L’amplification par PCR à petite échelle est ensuite effectuée à l’aide d’un nombre croissant de cycles de PCR afin de déterminer le nombre minimum de cycles requis pour le séquençage profond. Dans un processus efficace de préparation de banque, une banque de séquençage d’ADNc peut être amplifiée à partir d’une entrée d’ARN sélectionnée de 1,5 microgramme en moins de 15 cycles d’amplification par PCR. La bibliothèque est ensuite séquencée à l’aide de deux lectures de paires de 150 bases sur une machine de séquençage tout au long de l’image.
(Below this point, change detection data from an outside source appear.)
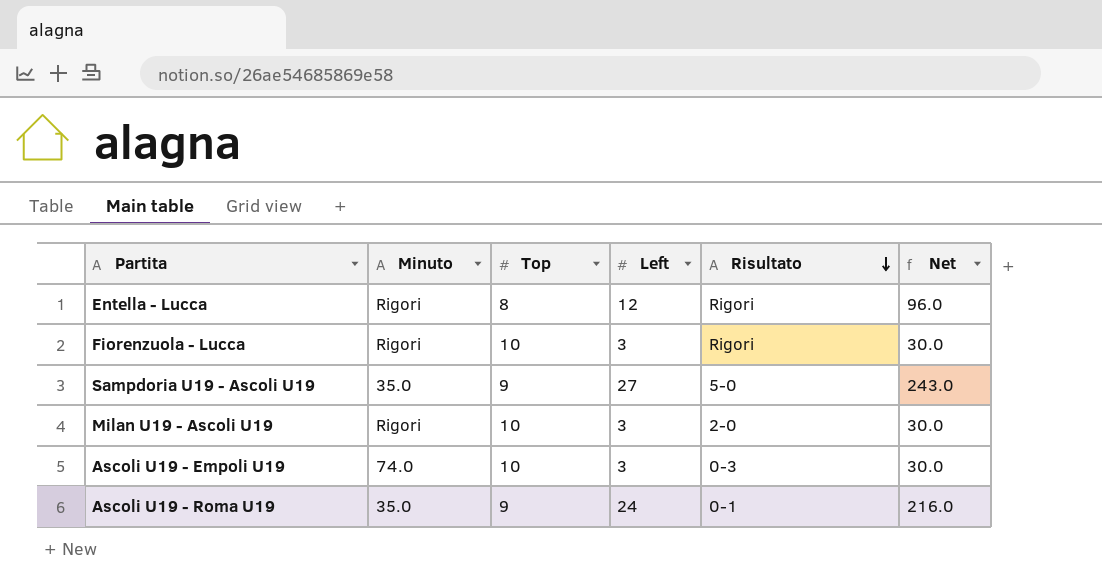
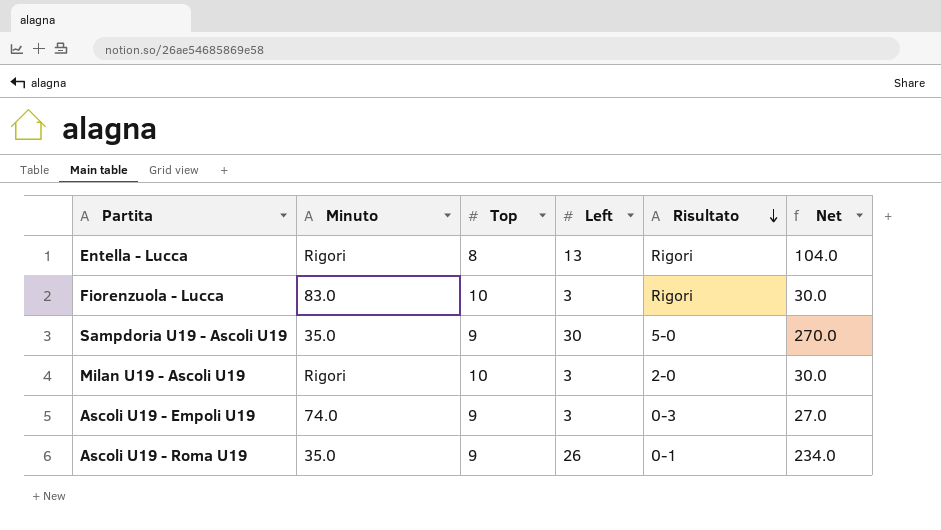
Entella - Lucca | Left: 12 -> 13
Entella - Lucca | Net: 96.0 -> 104.0
Fiorenzuola - Lucca | Minuto: Rigori -> 83.0
Sampdoria U19 - Ascoli U19 | Left: 27 -> 30
Sampdoria U19 - Ascoli U19 | Net: 243.0 -> 270.0
Ascoli U19 - Empoli U19 | Top: 10 -> 9
Ascoli U19 - Empoli U19 | Net: 30.0 -> 27.0
Ascoli U19 - Roma U19 | Left: 24 -> 26
Ascoli U19 - Roma U19 | Net: 216.0 -> 234.0

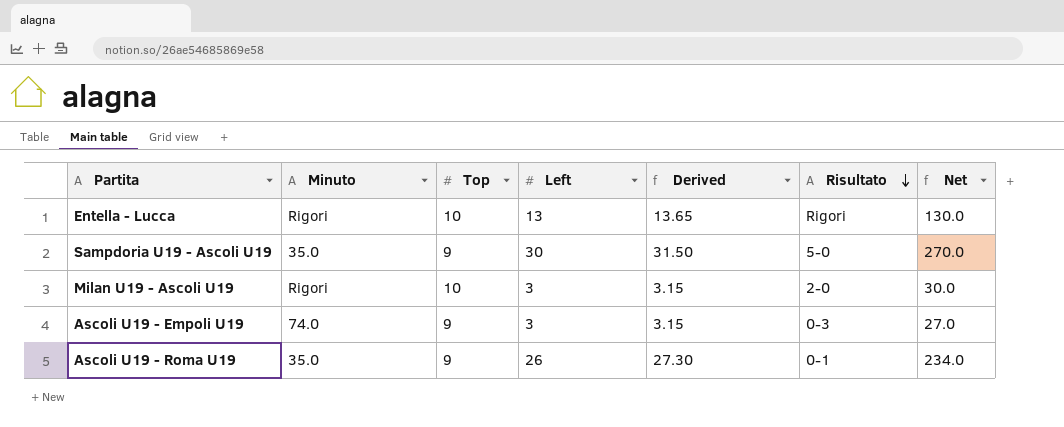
column Derived | formula: none -> [Left] * 1.05
row Fiorenzuola - Lucca: 83.0 | 10 | 3 | Rigori | 30.0 -> none
Entella - Lucca | Top: 8 -> 10
Entella - Lucca | Net: 104.0 -> 130.0

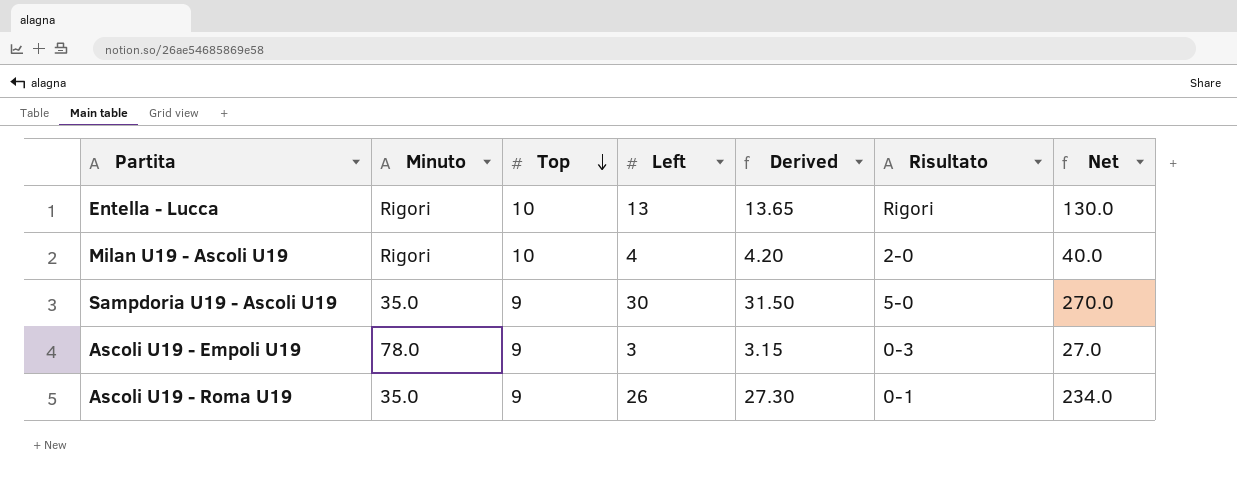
row order: Risultato descending -> Top descending
Milan U19 - Ascoli U19 | Left: 3 -> 4
Milan U19 - Ascoli U19 | Derived: 3.15 -> 4.20
Milan U19 - Ascoli U19 | Net: 30.0 -> 40.0
Ascoli U19 - Empoli U19 | Minuto: 74.0 -> 78.0

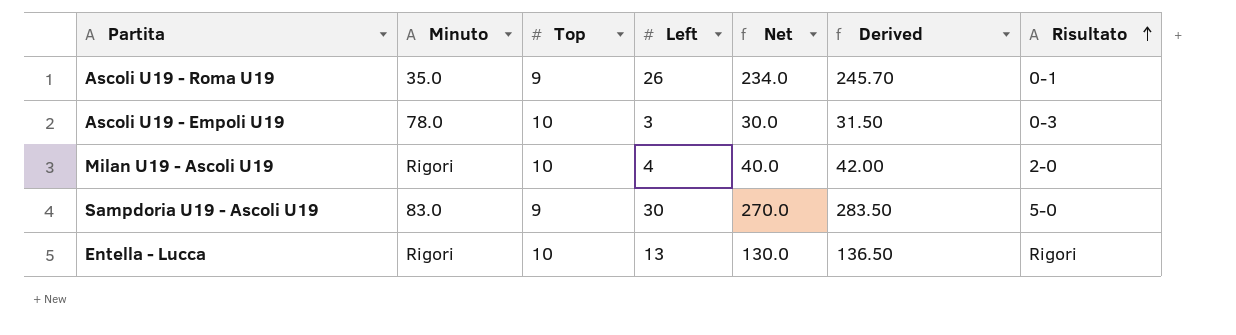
row order: Top descending -> Risultato ascending
column Net | position: 7 -> 5
column Derived | formula: [Left] * 1.05 -> [Net] * 1.05
Ascoli U19 - Empoli U19 | Top: 9 -> 10
Ascoli U19 - Empoli U19 | Net: 27.0 -> 30.0
Sampdoria U19 - Ascoli U19 | Minuto: 35.0 -> 83.0

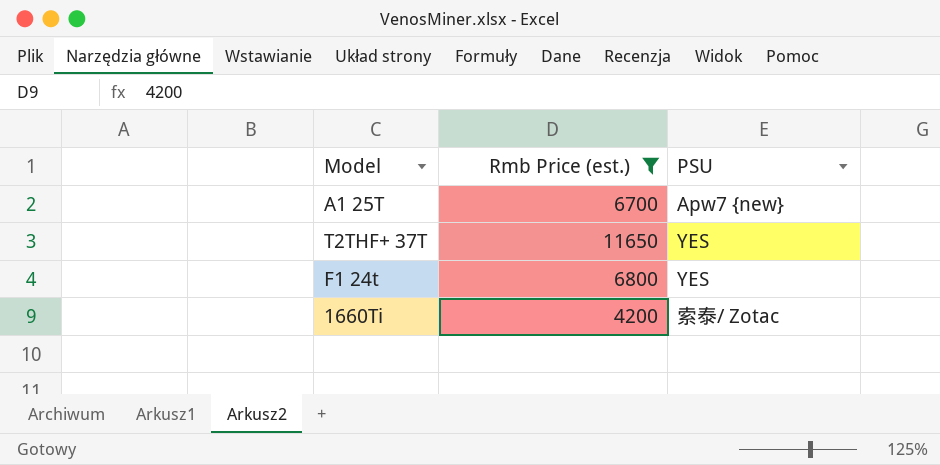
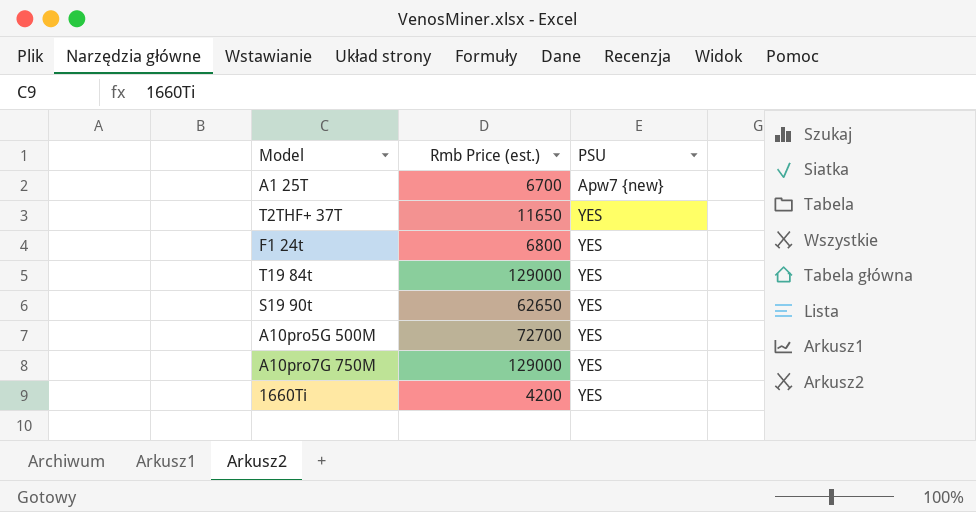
filter: Rmb Price (est.) <= 11650 -> none
1660Ti | PSU: 索泰/ Zotac -> YES

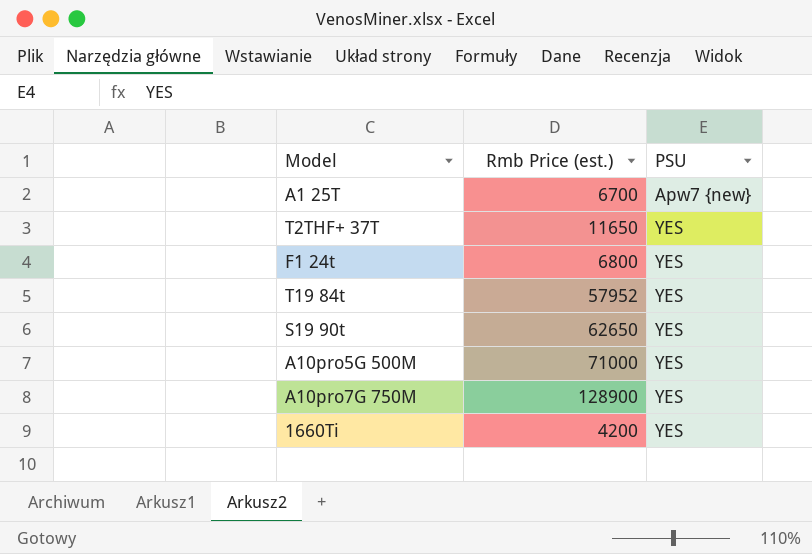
T19 84t | Rmb Price (est.): 129000 -> 57952
A10pro5G 500M | Rmb Price (est.): 72700 -> 71000
A10pro7G 750M | Rmb Price (est.): 129000 -> 128900

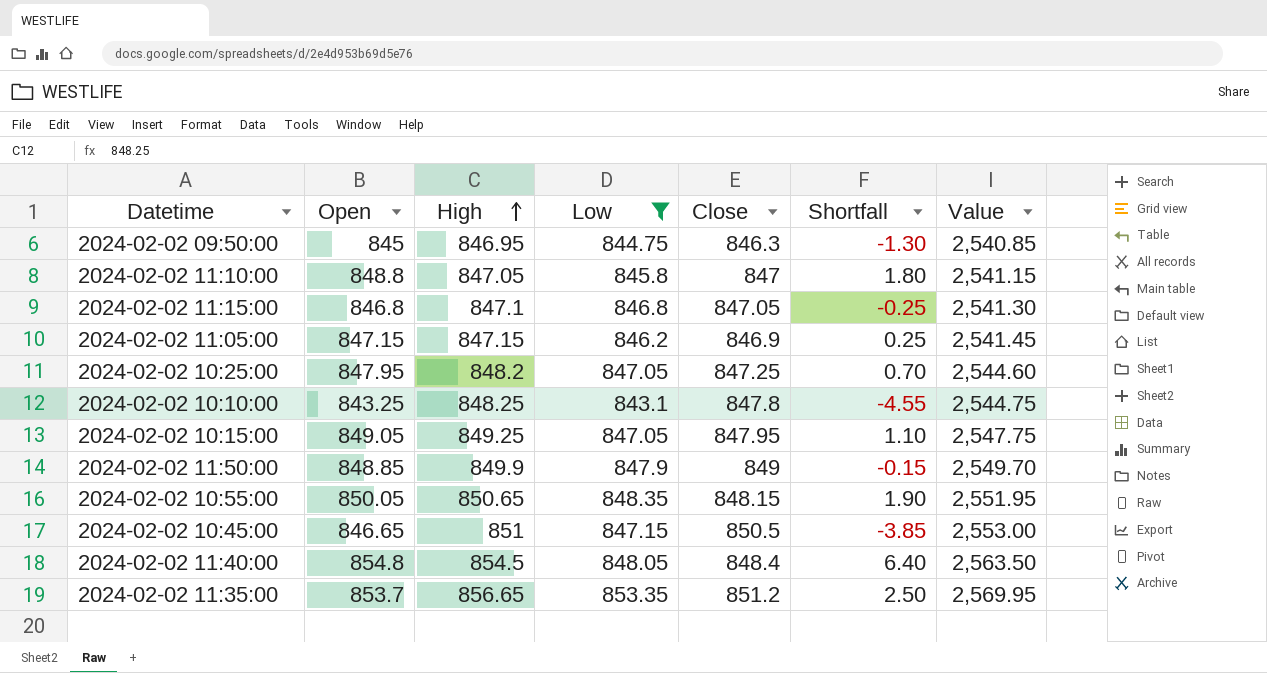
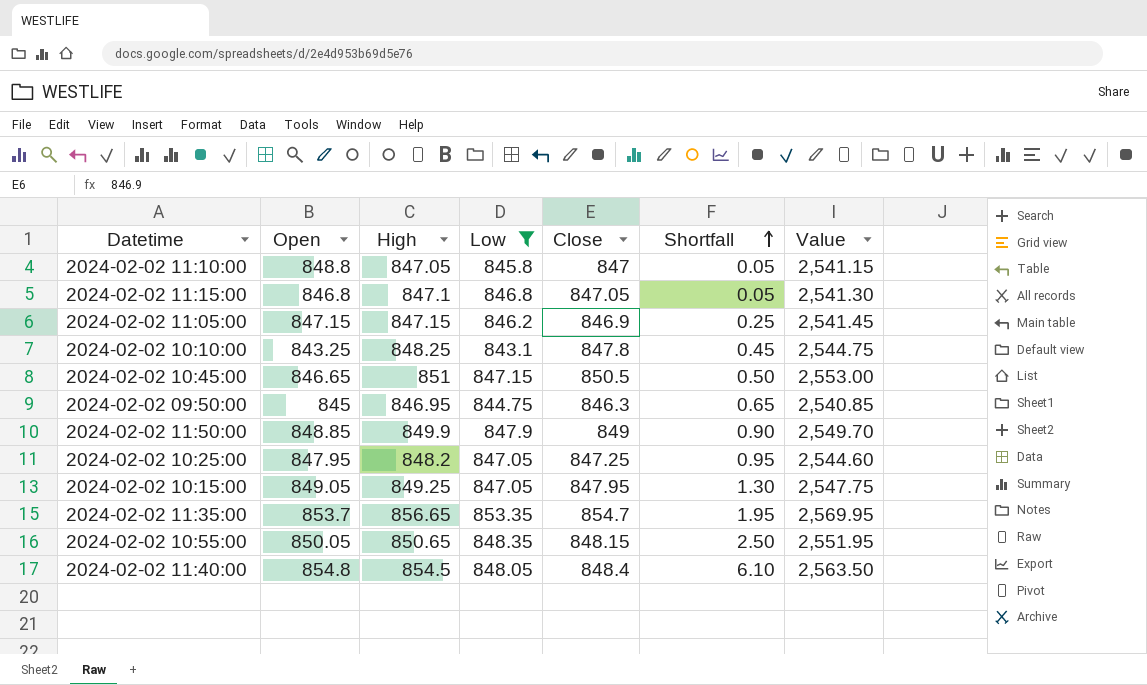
row order: High ascending -> Shortfall ascending
column Shortfall | formula: [Open] - [Close] -> [High] - [Close]
2024-02-02 11:35:00 | Close: 851.2 -> 854.7

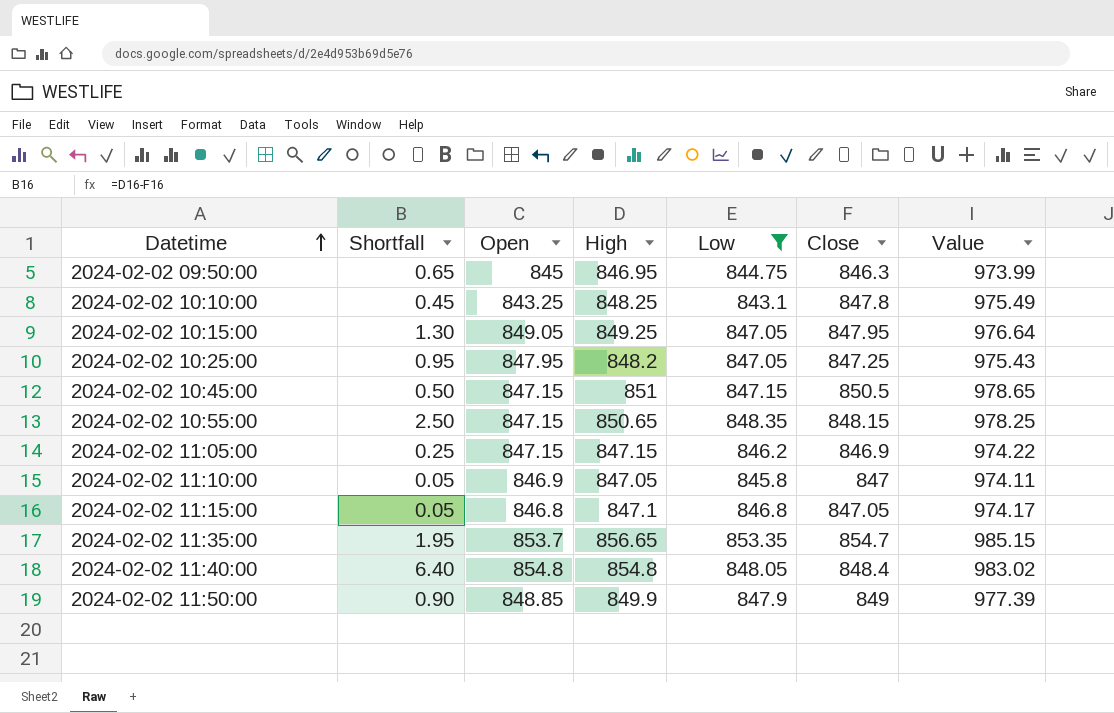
row order: Shortfall ascending -> Datetime ascending
column Shortfall | position: 6 -> 2
column Value | formula: [High] * 3 -> [High] * 1.15
2024-02-02 10:45:00 | Open: 846.65 -> 847.15
2024-02-02 10:55:00 | Open: 850.05 -> 847.15
2024-02-02 11:10:00 | Open: 848.8 -> 846.9
2024-02-02 11:40:00 | Shortfall: 6.10 -> 6.40
2024-02-02 11:40:00 | High: 854.5 -> 854.8

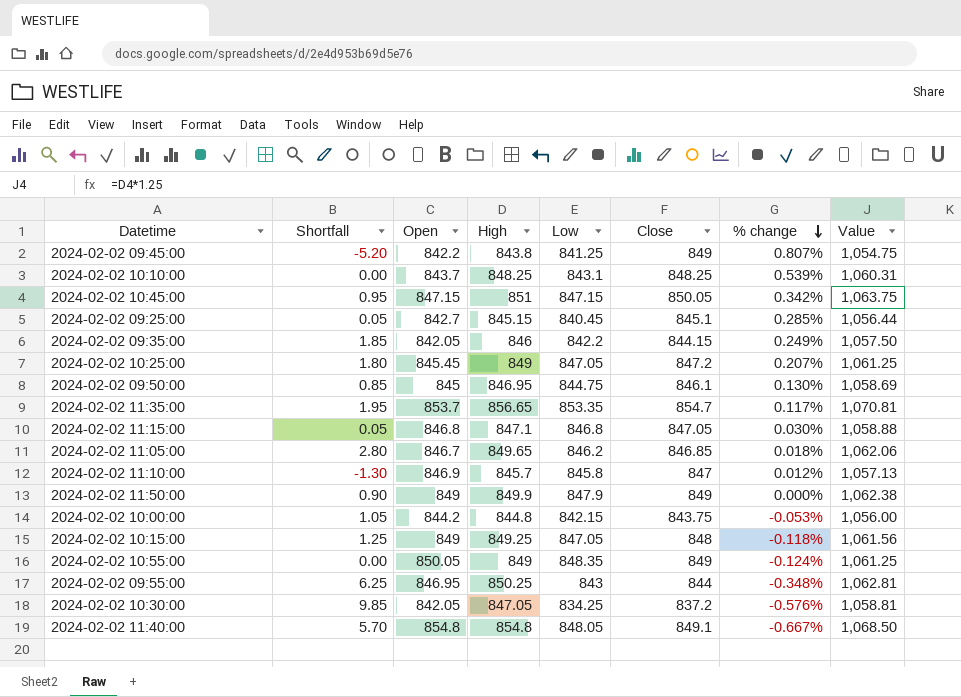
filter: Low >= 843.1 -> none
row order: Datetime ascending -> % change descending
column % change | formula: none -> ([Close] - [Open]) / [Open]
column Value | formula: [High] * 1.15 -> [High] * 1.25
2024-02-02 10:10:00 | Shortfall: 0.45 -> 0.00
2024-02-02 10:10:00 | Open: 843.25 -> 843.7
2024-02-02 10:10:00 | Close: 847.8 -> 848.25
2024-02-02 10:45:00 | Shortfall: 0.50 -> 0.95
2024-02-02 10:45:00 | Close: 850.5 -> 850.05
2024-02-02 10:25:00 | Shortfall: 0.95 -> 1.80
2024-02-02 10:25:00 | Open: 847.95 -> 845.45
2024-02-02 10:25:00 | High: 848.2 -> 849
2024-02-02 10:25:00 | Close: 847.25 -> 847.2
2024-02-02 09:50:00 | Shortfall: 0.65 -> 0.85
2024-02-02 09:50:00 | Close: 846.3 -> 846.1
2024-02-02 11:05:00 | Shortfall: 0.25 -> 2.80
2024-02-02 11:05:00 | Open: 847.15 -> 846.7
2024-02-02 11:05:00 | High: 847.15 -> 849.65
2024-02-02 11:05:00 | Close: 846.9 -> 846.85
2024-02-02 11:10:00 | Shortfall: 0.05 -> -1.30
2024-02-02 11:10:00 | High: 847.05 -> 845.7
2024-02-02 11:50:00 | Open: 848.85 -> 849
2024-02-02 10:15:00 | Shortfall: 1.30 -> 1.25
2024-02-02 10:15:00 | Open: 849.05 -> 849
2024-02-02 10:15:00 | Close: 847.95 -> 848
2024-02-02 10:55:00 | Shortfall: 2.50 -> 0.00
2024-02-02 10:55:00 | Open: 847.15 -> 850.05
2024-02-02 10:55:00 | High: 850.65 -> 849
2024-02-02 10:55:00 | Close: 848.15 -> 849
2024-02-02 11:40:00 | Shortfall: 6.40 -> 5.70
2024-02-02 11:40:00 | Close: 848.4 -> 849.1

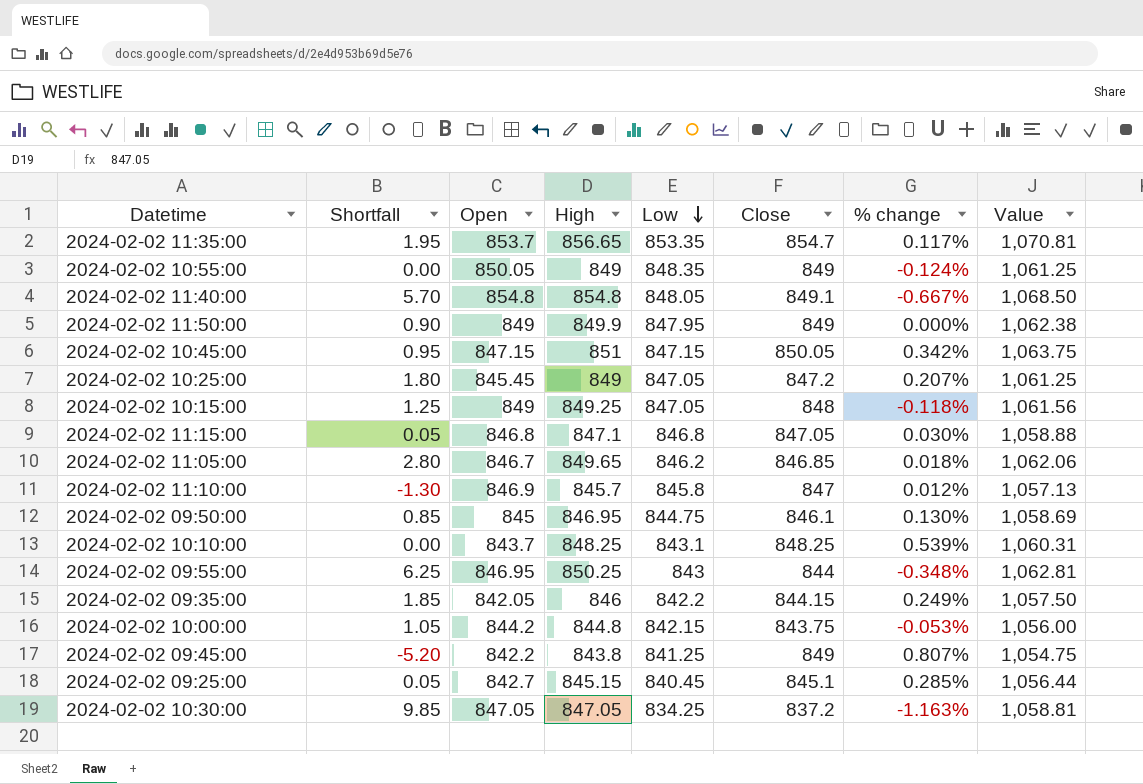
row order: % change descending -> Low descending
2024-02-02 11:50:00 | Low: 847.9 -> 847.95
2024-02-02 10:30:00 | Open: 842.05 -> 847.05
2024-02-02 10:30:00 | % change: -0.576% -> -1.163%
Les lectures de séquençage sont ensuite traitées en fonction du pipeline de calcul. Le résultat final est une liste d’interactions chimériques filtrées qui comprend à la fois des interactions ARN-ARN intramoléculaires et intermoléculaires dans le transcriptome. Lors de la tentative de cette procédure, il est important de se rappeler de vérifier l’incorporation de psoralène biotinylé lors de l’utilisation de SPLASH sur de nouveaux organismes.

Après son développement, cette technique a ouvert la voie aux chercheurs dans le domaine de la biologie de l’ARN pour explorer les interactions de l’ARN dans divers organismes. Après avoir regardé cette vidéo, vous devriez avoir une bonne compréhension de la façon de créer une bibliothèque de séquençage qui capture les interactions d’ARN par paires à l’échelle mondiale dans la cellule.